Might be too late, but I'm the author of Aurio and can help you with that. I'm assuming that you're using the FingerprintGenerator from the Aurio.Matching.HaitsmaKalker2002 namespace, but it will be similar with other fingerprinting methods from other namespaces too.

Your problem is that a fingerprint with the default configuration needs about 3 seconds of audio, that means a 2 seconds long audio file will not yield a fingerprint and therefore you cannot get a match.

By default, a fingerprint of the HaitsmaKalker2002 method consists of 256 sub-fingerprints. This length is configured in the FingerprintStore where the fingerprint matching takes place. Sub-fingerprints are calculated from slices (windows) taken from a down-sampled audio stream with a sampling rate of 5512. The window is 2048 samples long and taken every 64 samples. These values are set in a profile that is used to configure the FingerprintGenerator that extracts the fingerprints. You can find the mentioned values in the DefaultProfile. With this configuration, you need at least 1 / 5512 * (255 * 64 + 2048) =~ 3.4 seconds of audio to yield a fingerprint. Every following fingerprint will only need 64 more audio samples, so with a 4 second audio you already get 313 fingerprints and the chance of matching is much higher.

In your case, you need to shorten the required audio length of a fingerprint, and you can do that by creating a custom profile for the FingerprintGenerator (extend the DefaultProfile or adjust config values) or adjusting settings of the matching stage in the FingerprintStore. To cut the minimum audio time in half, you can e.g. double the SampleRate or half the FrameStep of the DefaultProfile, or halve the fingerprint length, or make a combination of all of these possibilities.

// Setup the fingerprint generator
var defaultProfile = FingerprintGenerator.GetProfiles()[0];
defaultProfile.SampleRate = 11025; // Adjust the profile
var generator = new FingerprintGenerator(defaultProfile);

// Create a fingerprint store
var store = new FingerprintStore(defaultProfile);
// Set the fingerprint length to 128 instead of the default 256
store.FingerprintSize = 128;

Another method might be lengthening the input audio by padding with silence, but then you might have to raise the store.Threshold to allow a higher error margin (because the actual audio payload is too short and will never fully match anywhere. You'd have to do the padding externally though, because this use-case is currently not possible through Aurio's API.
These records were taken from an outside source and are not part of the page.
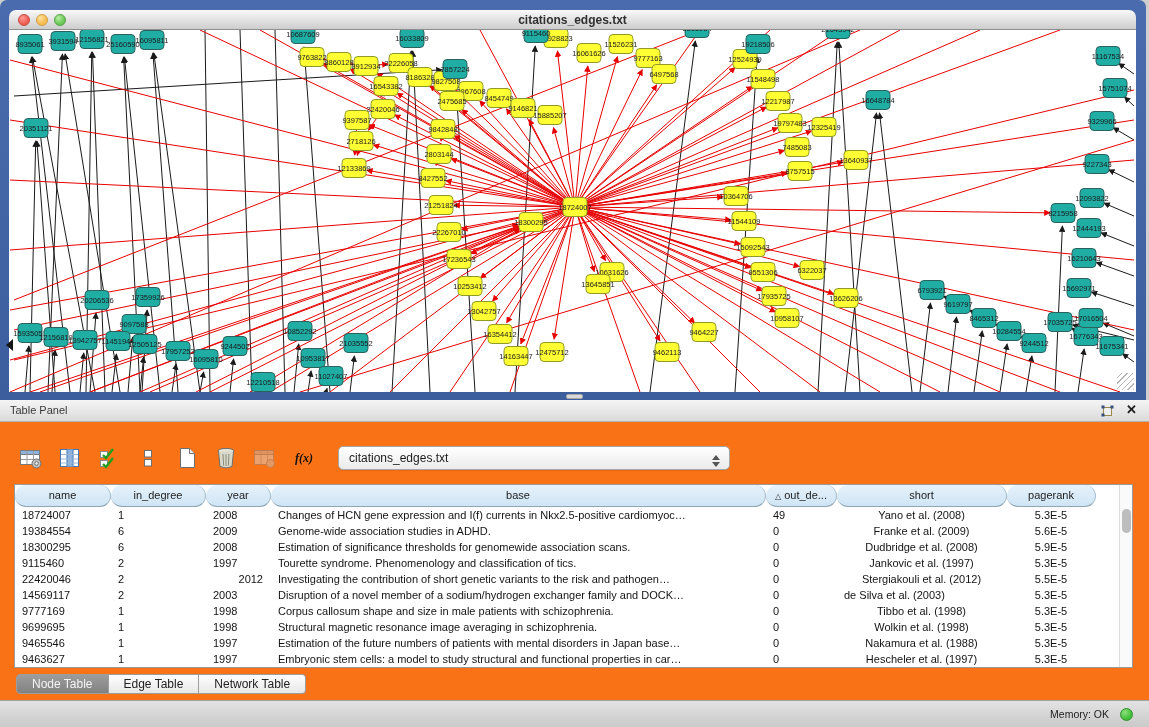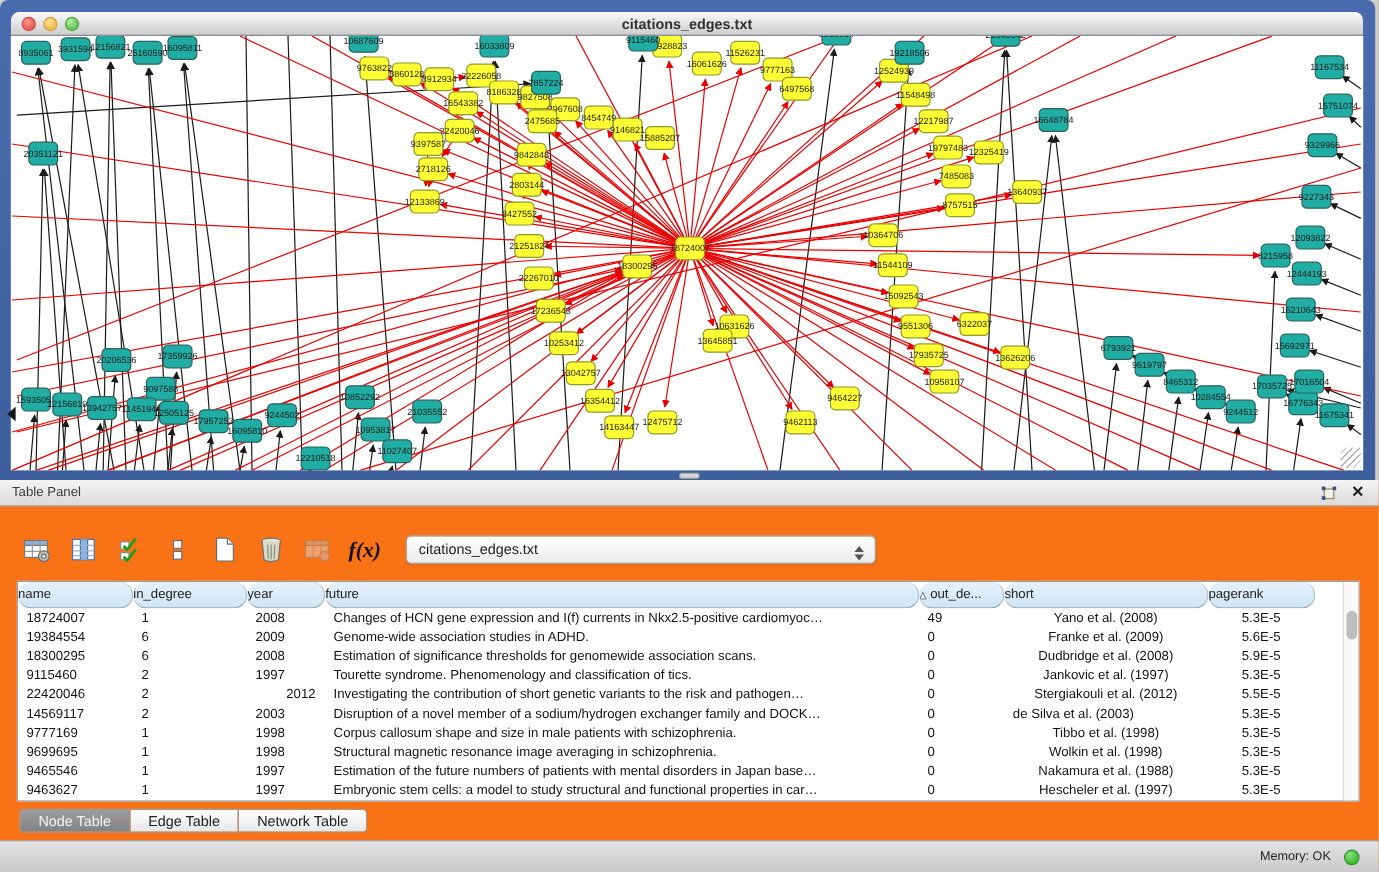--- a/index.html
+++ b/index.html
@@ -33,34 +33,34 @@
   .panel { position:absolute; left:0; top:400px; width:1149px; height:364px; background:#f97316; }
   .panel-hdr { position:absolute; left:0; top:0; width:100%; height:22px;
     background:linear-gradient(#f5f5f5,#dadada); border-bottom:1px solid #b2b2b2; }
   .panel-title { position:absolute; left:10px; top:0; line-height:21px; font-size:11px; color:#3a3a3a; }
   .hdr-btns { position:absolute; right:12px; top:3px; display:flex; gap:12px; align-items:center; }
   .float-ic { width:14px; height:14px; position:relative; }
   .close-ic { font-size:13px; font-weight:bold; color:#1c1c1c; line-height:14px; }
   
   .toolbar { position:absolute; left:18px; top:42px; height:32px; display:flex; align-items:center; gap:13px; }
   .tbtn { width:26px; height:26px; display:flex; align-items:center; justify-content:center; }
-  .fx { font-family:"Liberation Serif", serif; font-style:italic; font-weight:bold; font-size:18px; color:#111; }
+  .fx { font-family:"Liberation Serif", serif; font-style:italic; font-weight:bold; font-size:12px; color:#111; }
   .combo { margin-left:8px; width:392px; height:24px; background:linear-gradient(#ffffff,#ebebeb);
     border:1px solid #a8a8a8; border-radius:5px; position:relative;
     font-size:12px; color:#1c1c1c; line-height:22px; padding-left:10px;
     box-shadow:0 1px 1px rgba(0,0,0,0.08); }
   .combo .arrows { position:absolute; right:9px; top:4px; }
   .combo .arrows .up { width:0;height:0;border:4px solid transparent;border-bottom:5px solid #555; margin-bottom:2px;}
   .combo .arrows .dn { width:0;height:0;border:4px solid transparent;border-top:5px solid #555; }
   
   .tblwrap { position:absolute; left:14px; top:84px; width:1119px; height:184px;
     background:#fff; border:1px solid #9a9a9a; overflow:hidden; }
   .thead { display:flex; height:22px; }
   .th { background:linear-gradient(#e6f2fb,#cfe5f4); border-right:1px solid #a9c0d0;
-    border-bottom:1px solid #8fa6b6; font-size:11px; color:#222; text-align:left;
+    border-bottom:1px solid #8fa6b6; font-size:11px; color:#222; text-align:center;
     line-height:21px; overflow:hidden; white-space:nowrap; flex:0 0 auto;border-radius:11px; }
   .th .sortglyph { font-size:8px; color:#333; margin-right:3px; }
   .trow { display:flex; height:16px; font-size:11px; color:#131313; }
   .td { padding:0 8px 0 7px; line-height:16px; white-space:nowrap; overflow:hidden; flex:0 0 auto; }
   .vscroll { position:absolute; right:0; top:0; width:13px; height:182px;
     background:#fafafa; border-left:1px solid #dcdcdc; }
   .vthumb { position:absolute; left:2px; top:24px; width:9px; height:24px; background:#bdbdbd; border-radius:5px; }
   
   .tabs { position:absolute; left:16px; width:100%; top:274px; display:flex; justify-content:flex-start; }
   .tab { height:20px; line-height:19px; padding:0 15px; font-size:12px; color:#222;
@@ -572,21 +572,21 @@
           <div class="dn"></div>
         </span>
     </div>
   </div>
 
   <div class="tblwrap">
     <div class="thead" id="thead">
         <div class="th" style="width: 96px;">name</div>
         <div class="th" style="width: 95px;">in_degree</div>
         <div class="th" style="width: 65px;">year</div>
-        <div class="th" style="width: 495px;">future</div>
+        <div class="th" style="width: 495px;">base</div>
         <div class="th" style="width: 71px;"><span class="sortglyph">△</span>out_de...</div>
         <div class="th" style="width: 170px;">short</div>
         <div class="th" style="width: 89px;">pagerank</div>
       </div>
     <div id="tbody">
         <div class="trow">
           <div class="td" style="width: 96px; text-align: left;">18724007</div>
           <div class="td" style="width: 95px; text-align: left;">1</div>
           <div class="td" style="width: 65px; text-align: left;">2008</div>
           <div class="td" style="width: 495px; text-align: left;">Changes of HCN gene expression and I(f) currents in Nkx2.5-positive cardiomyoc…</div>

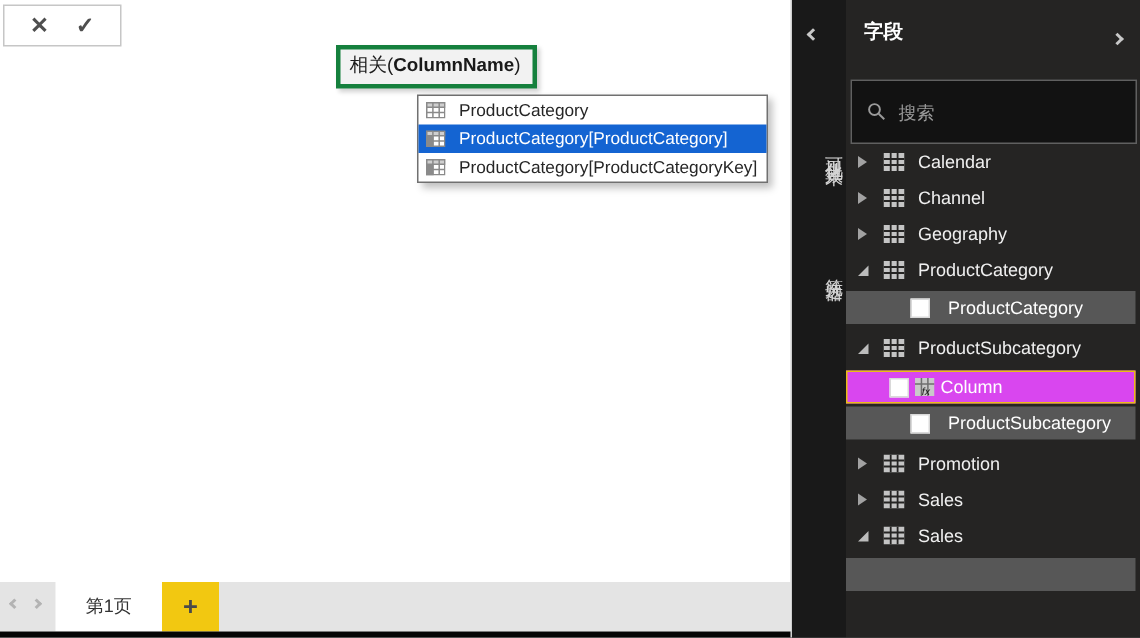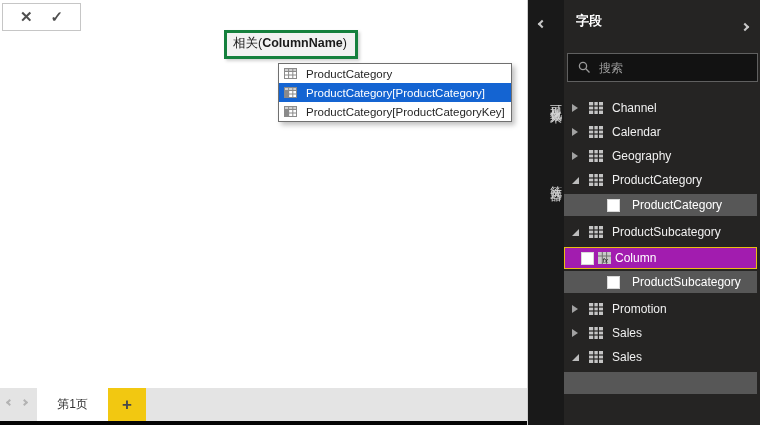--- a/index.html
+++ b/index.html
@@ -72,21 +72,21 @@
           cursor:pointer; text-align:center; }
   .vtab.t1 { top:52px; height:96px; }
   .vtab.t2 { top:146px; height:66px; }
 
   
   .panel { position:absolute; left:564px; top:0; width:196px; height:425px; background:#252423; }
   .panel-header { position:absolute; left:0; top:0; width:100%; height:40px; }
   .panel-title { position:absolute; left:12px; top:12px; font-size:13px; font-weight:bold; color:#fff; }
   .panel-expand { position:absolute; right:12px; top:16px; }
   .panel-expand .chev { border-color:#c8c8c8; }
-  .searchbox { position:absolute; left:3px; top:53px; width:191px; height:29px;
+  .searchbox { position:absolute; left:3px; top:53px; width:191px; height:43px;
                background:#121212; border:1px solid #606060; display:flex; align-items:center; }
   .searchbox svg { margin-left:10px; flex:0 0 auto; }
   .searchbox input { background:transparent; border:none; outline:none; color:#d0d0d0;
                      font-size:12px; margin-left:8px; width:140px;
                      font-family:"Liberation Sans", sans-serif; }
   .searchbox input::placeholder { color:#9a9a9a; opacity:1; }
 
   .tree { position:absolute; left:0; top:96px; width:196px; }
   .t-parent { height:24px; display:flex; align-items:center; padding-left:8px; cursor:pointer; }
   .t-tri { width:12px; display:flex; justify-content:flex-start; }
@@ -94,21 +94,21 @@
            border-bottom:4px solid transparent; border-left:6px solid #a2a2a2; }
   .tri-e { width:0; height:0; border-left:7px solid transparent; border-bottom:7px solid #bcbcbc; }
   .t-parent svg { margin-left:5px; flex:0 0 auto; }
   .t-plabel { margin-left:9px; font-size:12px; color:#f0f0f0; white-space:nowrap; }
 
   .t-child { height:22px; margin:2px 3px 0 0; background:#575757; display:flex;
              align-items:center; padding-left:43px; cursor:pointer; }
   .t-child .cb { flex:0 0 auto; }
   .cb { width:13px; height:13px; background:#fff; border:1px solid #d9d9d9; }
   .t-clabel { margin-left:12px; font-size:12px; color:#fff; white-space:nowrap; }
-  .t-child.focused { padding-left:16px; background:#a21caf;
+  .t-child.focused { padding-left:28px; background:#d946ef;
                      border:1px solid #e9be14; margin-right:3px; }
   .t-child.focused svg { margin-left:4px; flex:0 0 auto; }
   .t-child.focused .t-clabel { margin-left:4px; }
   .gap4 { margin-top:4px; } .gap3 { margin-top:3px; }
   .t-stub { height:22px; margin:3px 3px 0 0; background:#575757; }
 </style>
 </head>
 <body>
 
 <div id="app">
@@ -203,37 +203,37 @@
           </span>
         <svg width="14" height="12" viewBox="0 0 14 12">
           <rect width="14" height="12" fill="#c4c4c4"></rect>
           <g stroke="#252423" stroke-width="1.2">
               <line x1="4.8" y1="0" x2="4.8" y2="12"></line>
               <line x1="9.4" y1="0" x2="9.4" y2="12"></line>
               <line x1="0" y1="4" x2="14" y2="4"></line>
               <line x1="0" y1="8" x2="14" y2="8"></line>
             </g>
         </svg>
+        <span class="t-plabel">Calendar</span>
+      </div>
+
+      <div class="t-parent">
+        <span class="t-tri">
+            <span class="tri-c"></span>
+          </span>
+        <svg width="14" height="12" viewBox="0 0 14 12">
+          <rect width="14" height="12" fill="#c4c4c4"></rect>
+          <g stroke="#252423" stroke-width="1.2">
+              <line x1="4.8" y1="0" x2="4.8" y2="12"></line>
+              <line x1="9.4" y1="0" x2="9.4" y2="12"></line>
+              <line x1="0" y1="4" x2="14" y2="4"></line>
+              <line x1="0" y1="8" x2="14" y2="8"></line>
+            </g>
+        </svg>
         <span class="t-plabel">Channel</span>
-      </div>
-
-      <div class="t-parent">
-        <span class="t-tri">
-            <span class="tri-c"></span>
-          </span>
-        <svg width="14" height="12" viewBox="0 0 14 12">
-          <rect width="14" height="12" fill="#c4c4c4"></rect>
-          <g stroke="#252423" stroke-width="1.2">
-              <line x1="4.8" y1="0" x2="4.8" y2="12"></line>
-              <line x1="9.4" y1="0" x2="9.4" y2="12"></line>
-              <line x1="0" y1="4" x2="14" y2="4"></line>
-              <line x1="0" y1="8" x2="14" y2="8"></line>
-            </g>
-        </svg>
-        <span class="t-plabel">Calendar</span>
       </div>
 
       <div class="t-parent">
         <span class="t-tri">
             <span class="tri-c"></span>
           </span>
         <svg width="14" height="12" viewBox="0 0 14 12">
           <rect width="14" height="12" fill="#c4c4c4"></rect>
           <g stroke="#252423" stroke-width="1.2">
               <line x1="4.8" y1="0" x2="4.8" y2="12"></line>

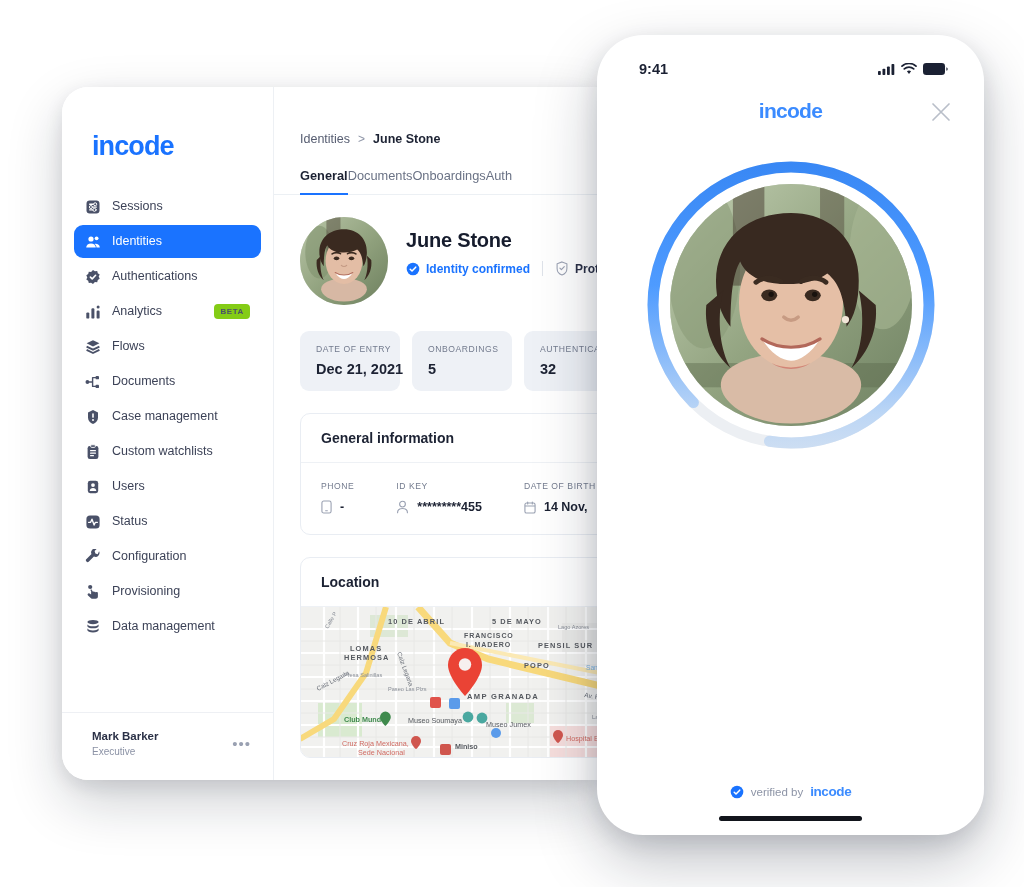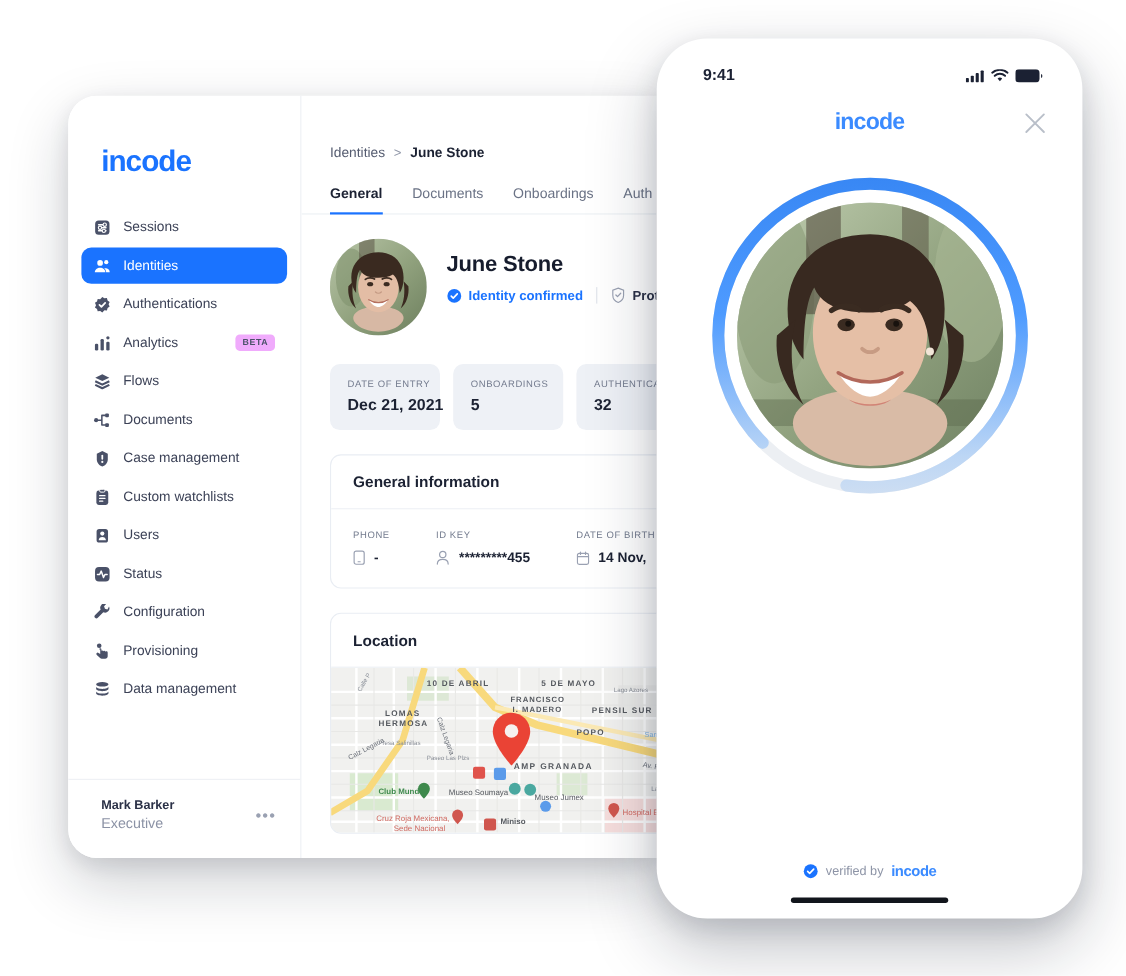--- a/index.html
+++ b/index.html
@@ -44,47 +44,47 @@
     font-size: 12.5px; color: #3c4257; font-weight: 500;
     cursor: pointer; position: relative;
     white-space: nowrap;
   }
   .nav-item.active { background: #1a73ff; color: #ffffff; }
   .nav-ico { width: 16px; height: 16px; flex: 0 0 16px; display:block; }
   .nav-ico svg { display:block; width:16px; height:16px; }
   .nav-label { line-height: 1; }
   .badge-beta {
     margin-left: auto;
-    background: #f0abfc; color: #4a5168;
+    background: #84cc16; color: #4a5168;
     font-size: 8px; font-weight: 700; letter-spacing: .6px;
     padding: 3px 6px; border-radius: 4px;
   }
   .side-footer {
     margin-top: auto;
     border-top: 1px solid #eef0f4;
     padding: 16px 22px 22px 30px;
     display: flex; align-items: center;
   }
   .sf-name { font-size: 11.5px; font-weight: 700; color: #2b3147; line-height: 1.35; }
-  .sf-role { font-size: 13px; color: #8b92a5; line-height: 1.35; }
+  .sf-role { font-size: 10px; color: #8b92a5; line-height: 1.35; }
   .sf-dots { margin-left: auto; color: #9aa1b2; font-size: 15px; letter-spacing: 1px; line-height: 1; cursor: pointer; }
 
   
   .main { flex: 1 1 auto; padding: 0 0 0 0; overflow: hidden; background:#fff; }
   .crumb {
     display: flex; align-items: center; gap: 8px;
     padding: 45px 0 0 26px;
     font-size: 12.5px;
   }
   .crumb-link { color: #555c70; cursor: pointer; }
   .crumb-sep { color: #8d94a6; font-size: 12px; }
   .crumb-cur { color: #1c2233; font-weight: 700; }
 
   .tabs {
-    display: flex; gap: 27px;
+    display: flex; 
     padding: 22px 0 0 26px;
     border-bottom: 1px solid #ecf0f4;
     white-space: nowrap;
   }
   .tab {
     font-size: 12.8px; color: #6a7285; padding-bottom: 10px;
     cursor: pointer; border-bottom: 2.5px solid transparent;
     margin-bottom: -1px;
   }
   .tab.active { color: #1c2233; font-weight: 700; border-bottom-color: #1a73ff; }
Please keep in mind that the default values have been chosen because they lead to good results. Changing them without knowing what you're doing might lead to lots of false positives or misses, but since your input files are very short you'll have to give it a try. I recommend trying AudioAlign which is basically a GUI around Aurio, where you can add your two test files and experiment with the FingerprintSize and Threshold values very easily, and it will even graphically show you matches in the audio files and you can directly listen to them.